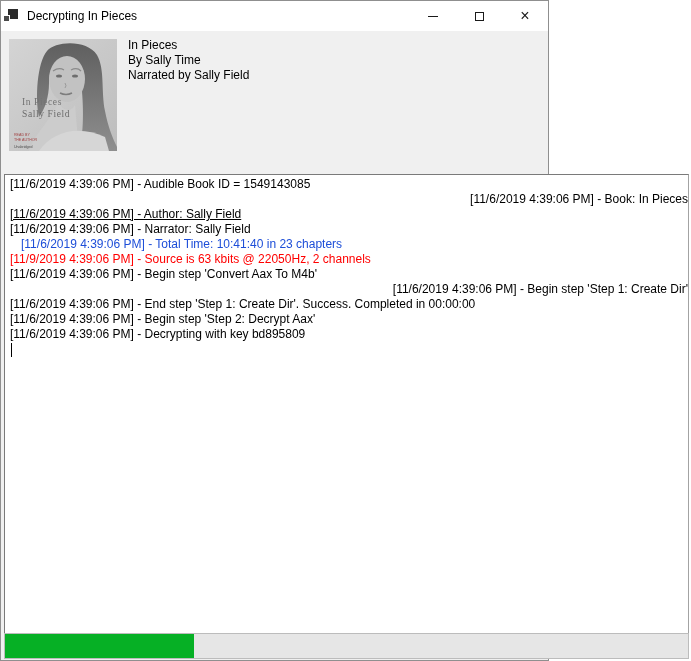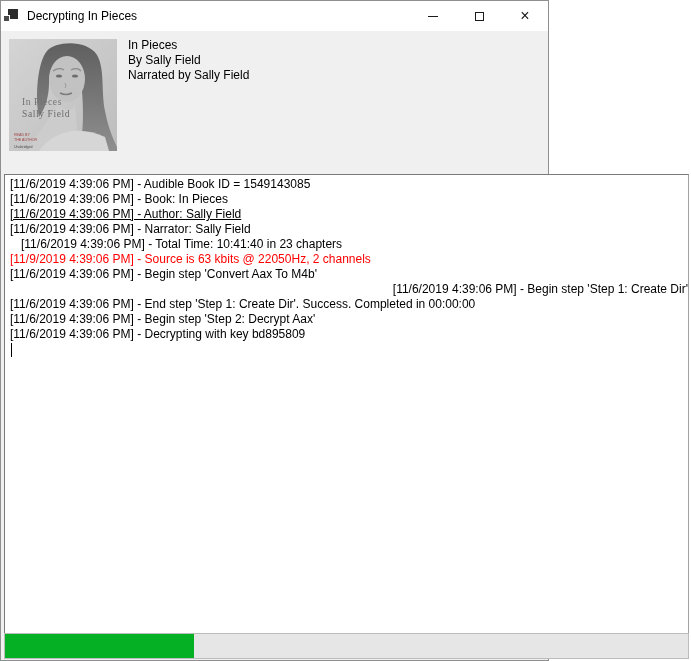--- a/index.html
+++ b/index.html
@@ -136,30 +136,30 @@
 
     <text x="13" y="66" font-family="Liberation Serif, serif" font-size="9.5" letter-spacing="0.6" fill="#737373">In Pieces</text>
     <text x="13" y="78" font-family="Liberation Serif, serif" font-size="9.5" letter-spacing="0.6" fill="#6b6b6b">Sally Field</text>
     <text x="5" y="97" font-family="Liberation Sans, sans-serif" font-size="3.6" fill="#a04040">READ BY</text>
     <text x="5" y="102" font-family="Liberation Sans, sans-serif" font-size="3.6" fill="#a04040">THE AUTHOR</text>
     <text x="5" y="109" font-family="Liberation Sans, sans-serif" font-size="3.6" fill="#4a4a4a">Unabridged</text>
   </svg>
 
   <div class="book-info">
     <div>In Pieces</div>
-    <div>By Sally Field</div>
+    <div>By Sally Time</div>
     <div>Narrated by Sally Field</div>
   </div>
 
   <div class="log-box">
     <div class="log-line" style="color: rgb(0, 0, 0);">[11/6/2019 4:39:06 PM] - Audible Book ID = 1549143085</div>
-    <div class="log-line" style="color: rgb(0, 0, 0);">[11/6/2019 4:39:06 PM] - Book: In Pieces</div>
+    <div class="log-line" style="color: rgb(0, 0, 0); text-align: right;">[11/6/2019 4:39:06 PM] - Book: In Pieces</div>
     <div class="log-line" style="color: rgb(0, 0, 0); text-decoration: underline;">[11/6/2019 4:39:06 PM] - Author: Sally Field</div>
     <div class="log-line" style="color: rgb(0, 0, 0);">[11/6/2019 4:39:06 PM] - Narrator: Sally Field</div>
-    <div class="log-line" style="color: #000000; padding-left: 11px;">[11/6/2019 4:39:06 PM] - Total Time: 10:41:40 in 23 chapters</div>
+    <div class="log-line" style="color: #1d4ed8; padding-left: 11px;">[11/6/2019 4:39:06 PM] - Total Time: 10:41:40 in 23 chapters</div>
     <div class="log-line" style="color: rgb(255, 0, 0);">[11/9/2019 4:39:06 PM] - Source is 63 kbits @ 22050Hz, 2 channels</div>
     <div class="log-line" style="color: rgb(0, 0, 0);">[11/6/2019 4:39:06 PM] - Begin step 'Convert Aax To M4b'</div>
     <div class="log-line" style="color: rgb(0, 0, 0); text-align: right;">[11/6/2019 4:39:06 PM] - Begin step 'Step 1: Create Dir'</div>
     <div class="log-line" style="color: rgb(0, 0, 0);">[11/6/2019 4:39:06 PM] - End step 'Step 1: Create Dir'. Success. Completed in 00:00:00</div>
     <div class="log-line" style="color: rgb(0, 0, 0);">[11/6/2019 4:39:06 PM] - Begin step 'Step 2: Decrypt Aax'</div>
     <div class="log-line" style="color: rgb(0, 0, 0);">[11/6/2019 4:39:06 PM] - Decrypting with key bd895809</div>
     <div class="caret"></div>
   </div>
 
   <div class="progress">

__What the exercise asks__
In the material above, find every line that has the string "right" and pull those lines out.

__Task result__
+    <div class="log-line" style="color: rgb(0, 0, 0); text-align: right;">[11/6/2019 4:39:06 PM] - Book: In Pieces</div>
     <div class="log-line" style="color: rgb(0, 0, 0); text-align: right;">[11/6/2019 4:39:06 PM] - Begin step 'Step 1: Create Dir'</div>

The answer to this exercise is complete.